Although it was found that Uber did not charge a fee to customers who cancelled their bookings within the free cancellation window, and that only 0.4 per cent of customers were influenced by the warnings to proceed with their booking instead of cancelling, the Court imposed an $18 million penalty.

Fare estimates

Between June 2018 and August 2020, Uber admitted that it displayed price estimates to Sydney customers for its “Uber Taxi” option which were inaccurate and more than what customers would actually pay.

Although customers often paid less than the estimates and the Court was of the view that customers did not suffer any actual detriment, the price estimates were overestimated 89 per cent of the time and were deemed to be misleading to consumers. Uber was ordered to pay $3 million in penalties.
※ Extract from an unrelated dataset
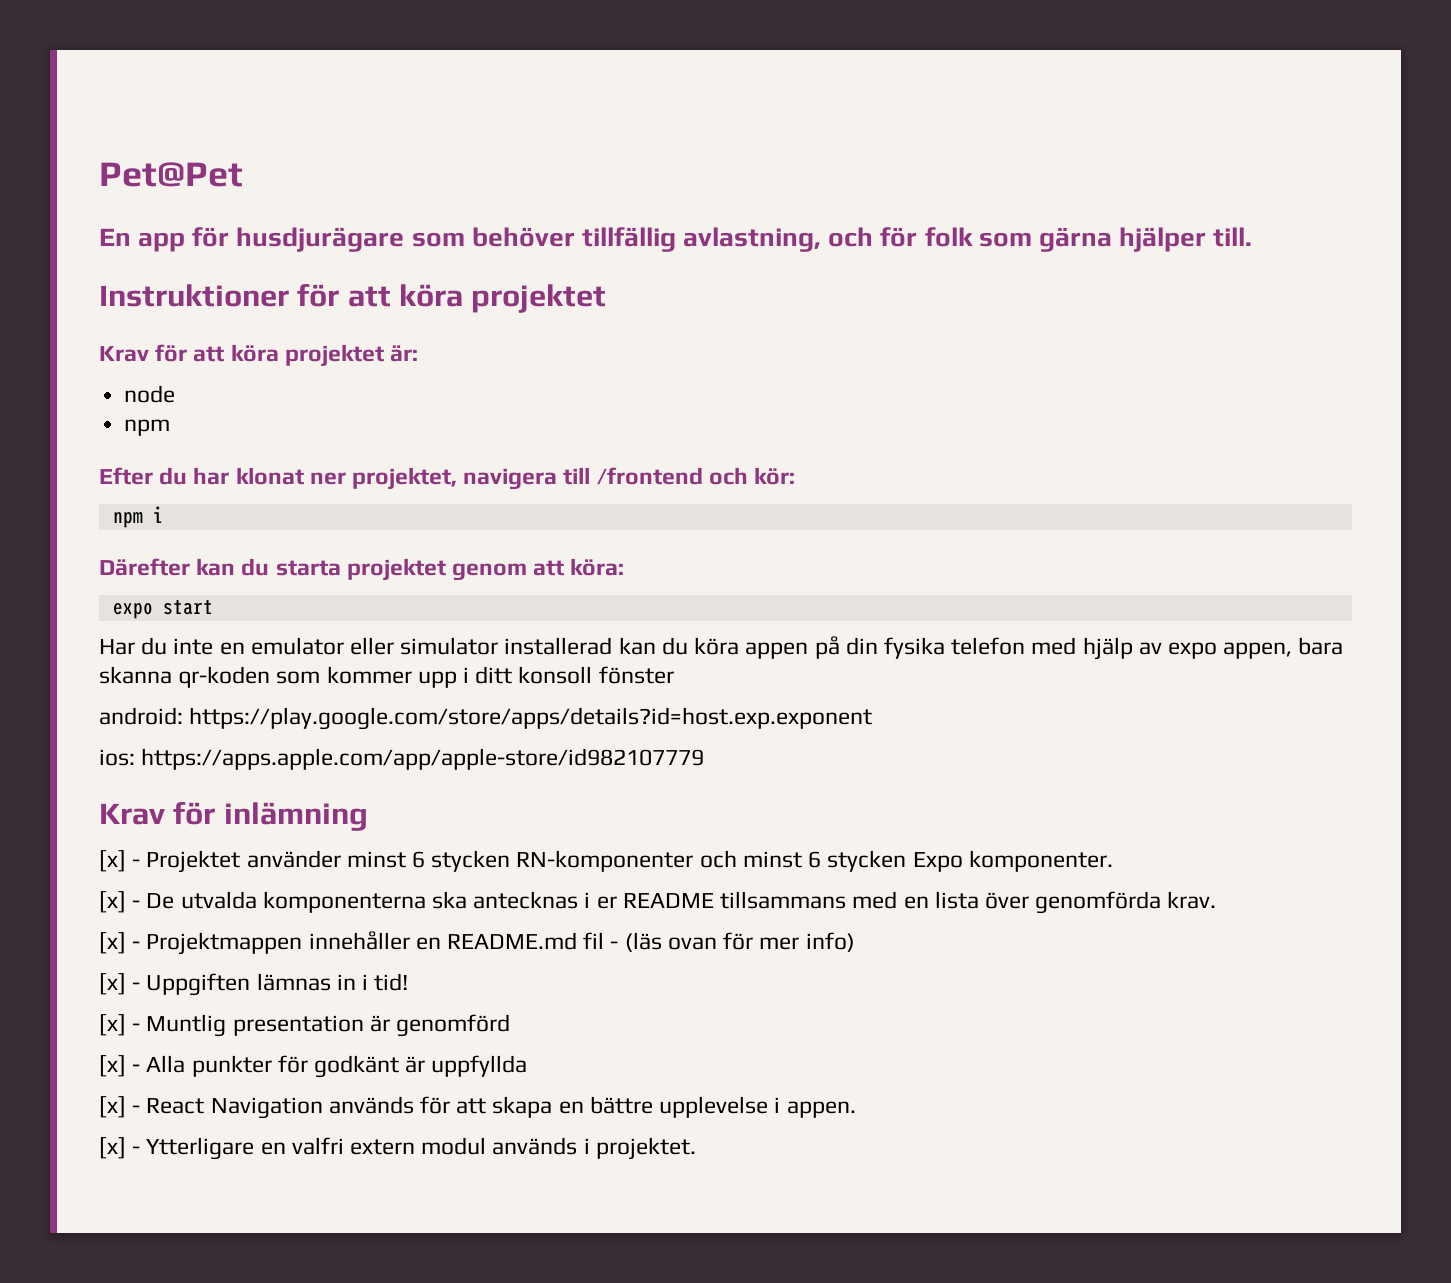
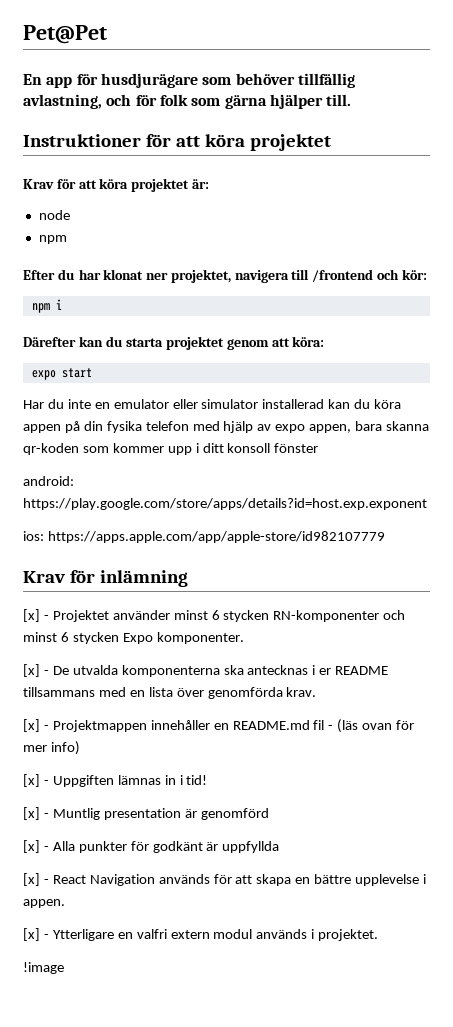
(696, 1148) none -> [23,962,64,974] // !image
This case serves as a reminder for businesses that misleading or deceptive conduct can extend beyond advertisements or marketing and can include the prompts and information that is displayed to customers within mobile applications. It also highlights the need to take particular care when blanket-style communications are made to consumers to make sure that they do not mislead or deceive consumers in certain circumstances.

ACCC v SmileDirectClub

In November 2022, the Federal Court fined dental provider SmileDirectClub $3.5 million for misleading or deceptive conduct and ordered that it compensate consumers for any losses suffered a result.

The ACCC alleged that between May 2019 and October 2020, SmileDirectClub made false or misleading statements to consumers on its website and in emails, SMS text messages and information cards provided in store (see an example of an email sent to consumers below). It was alleged that these statements incorrectly advised consumers that their private health insurance may cover a portion of the cost of SmileDirectClub’s aligners, in circumstances where their private health insurance was highly unlikely to cover this product. 

An example of the “Good News” email that was sent to prospective customers by SmileDirectClub

(Source: The Australian Competition & Consumer Commission)

 

A court found that during the relevant period, 98.5 per cent of Australian private health insurers did not provide coverage for the costs of SmileDirectClub’s aligners. SmileDirectClub was ordered to compensate all consumers who were impacted and to implement a compliance program and pay a contribution to the ACCC’s costs.

Business should take care when making representations that involve third parties to ensure that the information that they are providing to consumers is accurate.

Crackdown on “greenwashing”

Earlier this year, the ACCC announced that it was cracking down on businesses engaging in “greenwashing”, the practice of making misleading or deceptive statements or claims that a company, product and/or service is environmentally friendly, sustainable or ethical.

Since then, the ACCC has launched two “internet sweeps” to identify misleading environmental and sustainability marketing claims.

The attention from the ACCC coupled with the recent increase to penalties for breaches under the CCA should prompt businesses to review any environmental or sustainability claims to ensure that they are able to substantiate such claims with credible evidence so as to avoid breaches under the CCA and the possibility of incurring substantial penalties.